A year ago, exactly, as Christmas neared, we met for the first time after speaking over text for over six months. She came to visit me. We walked around, sat on swings in a park and spoke in measured tones - the awkwardness of our first meeting melting away like the remaining specks of sunshine on a December evening. As she was leaving, and I followed her down the stairs, she turned and tried to kiss me on the cheek. Shocked, I tumbled down the stairs. As she apologised while picking me up - my spiralling anxiety about a potential covid infection stood suspended. In a split second my mask was off, and I exclaimed impatiently - “Fuck it, kiss me!!” Six months of pent-up desire culminated in us kissing on a precarious staircase and awkwardly groping each other as we tried to make the best of those thirty seconds.
It’s been a year, and it’s Christmas, and we don’t talk anymore. Two days ago, I sent her a text, ending things. The sky was tangerine. The sun sinking into the pits of despair as a cold winter evening descended on me.
With the Fags, It Always Starts with Instagram
I returned home from New York at the beginning of the pandemic. Little did I know that the year-and-half I would be at home would end up being one of the most hellish periods of my life. People I loved died. People I loved shrank. And my girlfriend of four years and I decided to finally call it quits.

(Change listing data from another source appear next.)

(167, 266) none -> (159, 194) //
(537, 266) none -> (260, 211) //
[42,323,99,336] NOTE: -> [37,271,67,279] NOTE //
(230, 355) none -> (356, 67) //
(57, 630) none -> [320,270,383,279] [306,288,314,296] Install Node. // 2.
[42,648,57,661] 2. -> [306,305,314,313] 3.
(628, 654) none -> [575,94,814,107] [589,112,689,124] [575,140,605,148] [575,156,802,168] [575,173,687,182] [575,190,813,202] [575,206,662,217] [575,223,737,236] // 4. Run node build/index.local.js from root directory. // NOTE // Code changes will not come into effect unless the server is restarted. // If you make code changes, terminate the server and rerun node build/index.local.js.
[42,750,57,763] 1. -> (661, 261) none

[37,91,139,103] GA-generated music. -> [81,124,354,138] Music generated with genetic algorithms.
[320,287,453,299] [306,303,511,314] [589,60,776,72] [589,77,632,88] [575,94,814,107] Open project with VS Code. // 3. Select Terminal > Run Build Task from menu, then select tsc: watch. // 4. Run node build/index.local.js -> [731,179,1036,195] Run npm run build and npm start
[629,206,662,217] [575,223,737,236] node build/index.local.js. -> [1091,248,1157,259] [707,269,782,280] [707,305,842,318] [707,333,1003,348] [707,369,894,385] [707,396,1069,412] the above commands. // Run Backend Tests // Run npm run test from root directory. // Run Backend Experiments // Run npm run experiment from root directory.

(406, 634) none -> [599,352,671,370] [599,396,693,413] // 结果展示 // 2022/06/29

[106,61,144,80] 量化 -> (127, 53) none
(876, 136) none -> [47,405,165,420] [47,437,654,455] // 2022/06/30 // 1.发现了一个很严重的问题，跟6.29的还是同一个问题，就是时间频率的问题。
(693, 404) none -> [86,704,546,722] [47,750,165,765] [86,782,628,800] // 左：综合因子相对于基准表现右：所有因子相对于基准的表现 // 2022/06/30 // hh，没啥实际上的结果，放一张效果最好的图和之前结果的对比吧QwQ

Amidst the grief, I lost myself, and spent hours on the internet. I also joined a queer writing group – the one thing that saved me from myself. I first came across her on a queer Instagram page where she had written about her identity. From there I followed her on her personal page. And then began what would be, for the longest time, a one-sided longing - thirsty, filthy, escapist. I was shockingly horny and throbbing for her. Breathing in and out during yoga classes, I imagined her eating me out on my mat.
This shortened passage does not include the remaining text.